NORMAL – During a work session prior to their scheduled meeting Tuesday, Normal Town Council members heard a presentation from Town Finance Director Andrew Huhn for increasing the current 4 cents per gallon Motor Fuel Tax pushing it up four cents to 8 cents per gallon to match the amount per gallon charged by the City of Bloomington.

When the Town began using the 4 cent MFT in 2015, Huhn told Council members, it raised around $1 million. The City of Bloomington raised their MFT tax to 8 cents per gallon on May 1, 2019. Huhn said that prompted the Town to research doing their increase May 2 of that year and continued it until March. During the period, Huhn said, Bloomington gas stations were selling product at a cost of roughly 3 cents a gallon than stations in Normal.

City Manager Pam Reece added gas tax dollars are often spent by the Town on such items as bridges, sidewalk improvements, and public transportation. “What we believe we can poll from the data is that a four cent change in the local Motor Fuel Tax does not change consumer behavior,” she said. “At this point, we would like that Council consider a four cent increase to become comparable with Bloomington.” She said the potential added funds would allow the Town to invest dollars in its transportation system.

Reece added Town officials have been also discussing improvements the additional money brought in by the potential increase could provide to pay for improvements related to the Americans With Disabilities Act (ADA) to make travel easier for disabled residents.

The idea for the increase was originally proposed at a Town Council January work session, Reece reminded Council members but was set aside when matters surrounding the COVID-19 pandemic took precedence as the year progressed.

Getting additional funding for Connect Transit would also be a possibility in the use of the money from the increase, Reece said, adding it could also aid the bus company to get more funding from Springfield.

Cummings asked if Bloomington lost any gas stations as a result of the increase.

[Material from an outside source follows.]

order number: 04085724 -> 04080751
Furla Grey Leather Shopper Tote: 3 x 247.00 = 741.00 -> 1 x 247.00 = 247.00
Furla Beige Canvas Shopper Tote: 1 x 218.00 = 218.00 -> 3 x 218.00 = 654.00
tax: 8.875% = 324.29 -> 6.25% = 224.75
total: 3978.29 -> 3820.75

Huhn responded saying he was told officials there “were pleasantly surprised activity remained pretty much consistent” after the City implemented the increased tax.

Council Member Kevin McCarthy asked Reece how soon Council members would see an ordinance to vote on, and after that, when would the tax increase take effect. Reece said it would not take long for an ordinance to appear on their agenda to vote on it, but once approved, there would be a 90-day period during which the Town would notify gas dealers, allowing them to make any necessary changes on their end.

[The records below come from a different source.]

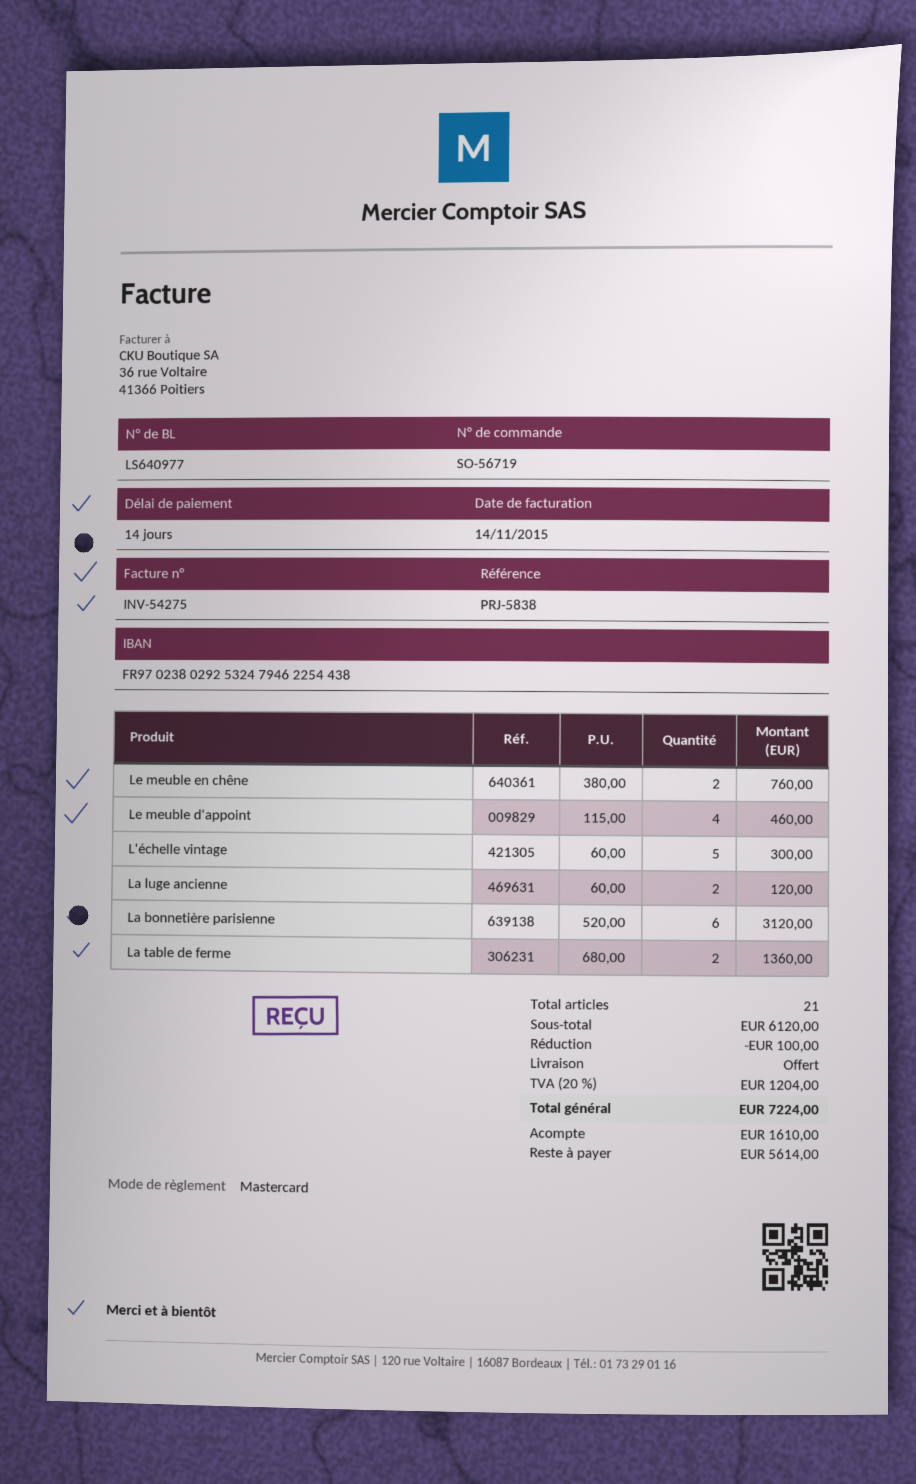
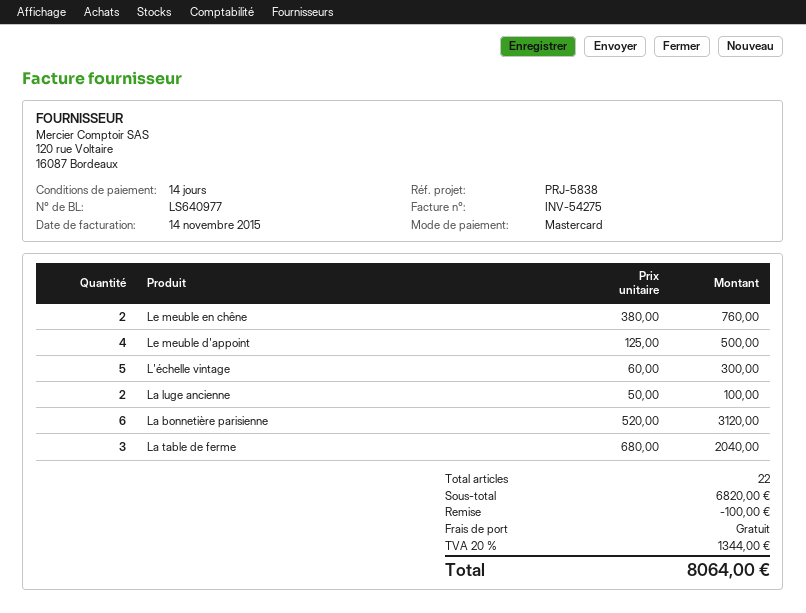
Le meuble d'appoint: 4 x 115.00 = 460.00 -> 4 x 125.00 = 500.00
La luge ancienne: 2 x 60.00 = 120.00 -> 2 x 50.00 = 100.00
La table de ferme: 2 x 680.00 = 1360.00 -> 3 x 680.00 = 2040.00
total quantity: 21 -> 22
subtotal: 6120.00 -> 6820.00
tax: 20% = 1204.00 -> 20% = 1344.00
total: 7224.00 -> 8064.00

Public Comment Centers On Public Transportation: Prior to the work session, Council members heard a public comment from former Town Council candidate Ron Ulmer. Ulmer criticized Connect Transit, the Twin Cities public transportation service, for among other things, moving bus stops to locations further from places like shopping complexes, among other locations. “Riding the bus is no longer convenient or even a possibility in the need of public transportation.” He cited difficulties people who have appointments at OSF St. Joseph Medical Center in Bloomington have waiting for a bus and that bus stop, where there is no shelter and only a bus stop sign on a pole at that corner.

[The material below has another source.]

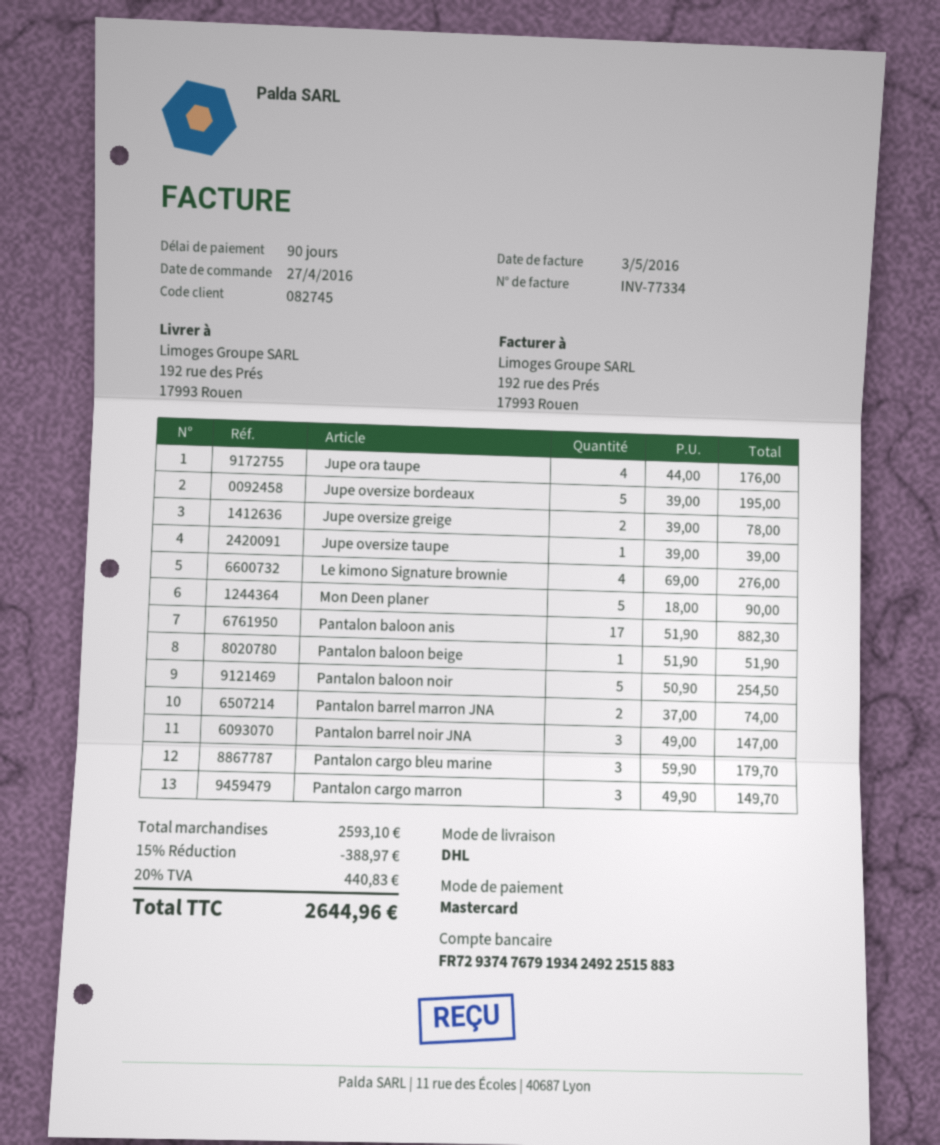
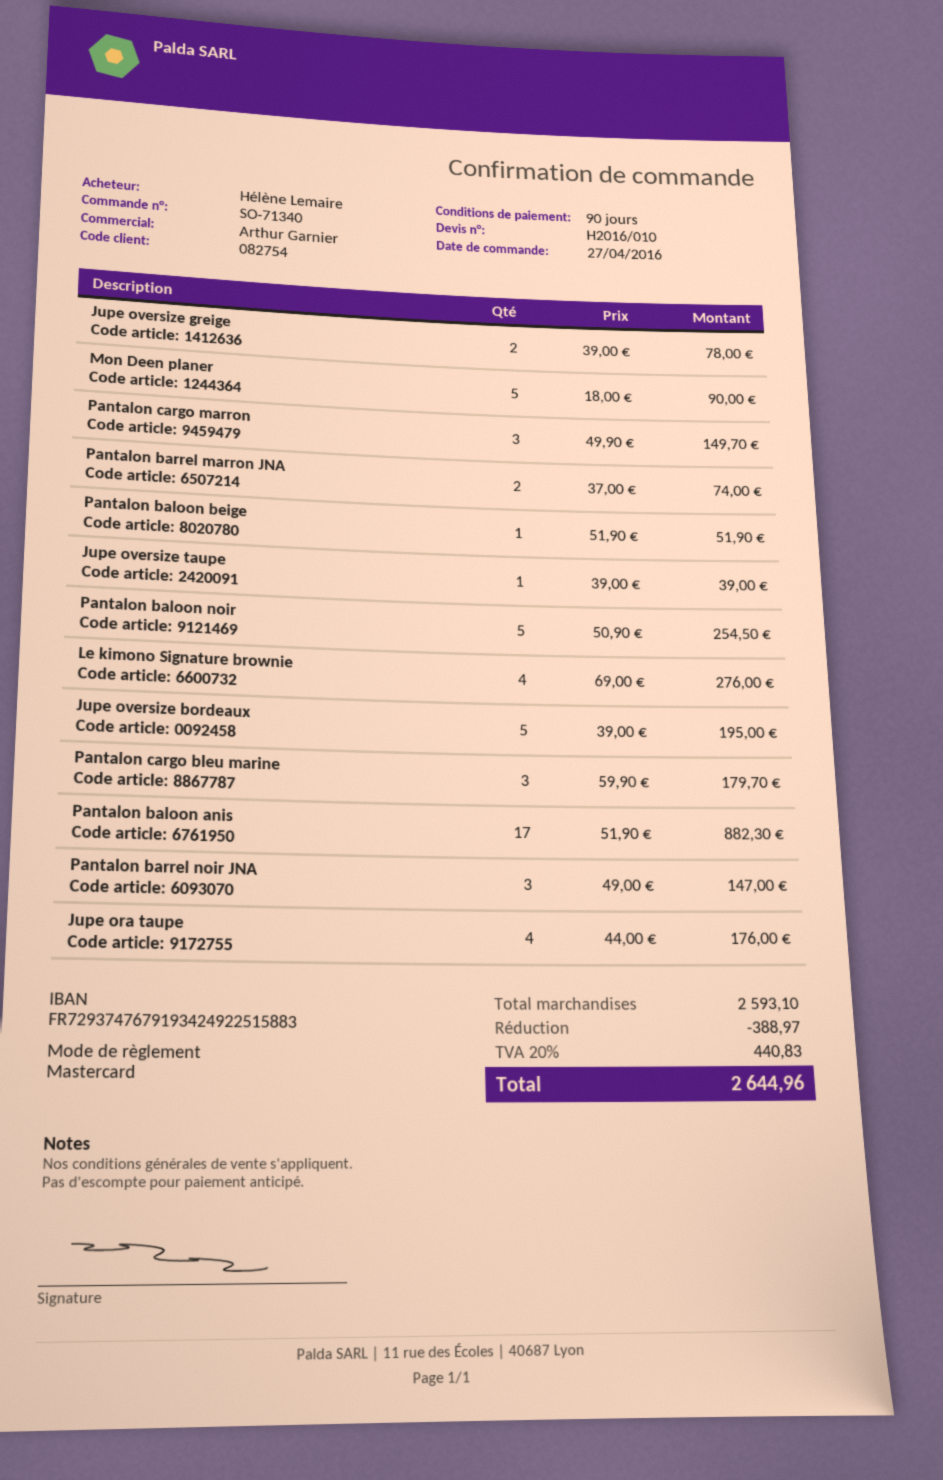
customer number: 082745 -> 082754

Town Audit Report Presented, Accepted: By a unanimous vote, Council members passed a resolution which accepted the audit report conducted on the Town. The audit was done by Naperville-based Certified Public Accounting firm Lauterbach and Amen. Jamie Wilkey, a partner with that firm, told Council members the Town received what auditors call a clean audit, or audit without issues needing to be addressed.

She also said the Town received a Certificate In Excellence In Financial Reporting from a third party, the Government Finance Officers Association. “It’s really the highest form of reporting that you can have for a government entity,” Wilkey told Council members. The Town received that honor for the outcome of the audit done on Town finances in March 2019.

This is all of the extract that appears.